Agility + Logic seems wrong somehow.
I had that reaction too, but it's because Logic encompasses Intuition now, while Agility already encompasses Reaction. So think of it as Agility + Intuition instead, if that helps.
Because the rules are close enough to SR4-5, our prior expectations can get in the way (but you get used to it with time, too). It's like the uncanny valley of RPG crunch.
At our table, I also rule that you can roll your melee combat pool as a parry/block or perhaps even another dice pool if it makes sense. E.g., Agility + Athletics might work. That works well so far.
Back to the topic at hand, one alternative rule to deal with armour is this:
1. Defenders don't roll for defence. The threshold for any attack is (opponent's ([AGI + LOG]/3). If the attacker meets it, they hit. Net hits add extra damage as usual.
2. The target rolls STR + Armour as Damage Reduction. A glitch reduces the target's armour by one.
3. Modified DV - DR hits get applied to the relevant Condition Monitor.
Really, there's only one of two ways I'd do it: roll DR
or roll defence, but never both. Whichever pool you're not rolling gets divided by 3 instead.

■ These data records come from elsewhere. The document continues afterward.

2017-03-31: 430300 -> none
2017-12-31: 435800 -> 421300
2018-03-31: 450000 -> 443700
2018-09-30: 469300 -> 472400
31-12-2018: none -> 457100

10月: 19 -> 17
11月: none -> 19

If you wanted, you could even give the target the choice of whether to roll defence or soak on each attack. That gives you more tactical choice but could hold things up if people are indecisive.

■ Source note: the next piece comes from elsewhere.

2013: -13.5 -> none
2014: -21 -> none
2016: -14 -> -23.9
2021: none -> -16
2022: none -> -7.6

That said, we've not had any issue with armour as extra circles so far. In most cases, players start panicking when they take any amount of armour damage, because they know it'll be their Condition Monitor next, so they're encouraged to speed things up.
And NPCs can just surrender or flee when the GM feels like it -- they don't need to fight to the death, which would be far more unrealistic in most cases than ablative armour anyway.
The rules already have ways to speed up combat -- such as doubling DVs across the board, which is lethal but very fast. With Plot Points
and Edge, you don't need to worry about TPKs too much, either.
But the good thing about Anarchy is that you can mix it up and try new things, so go nuts!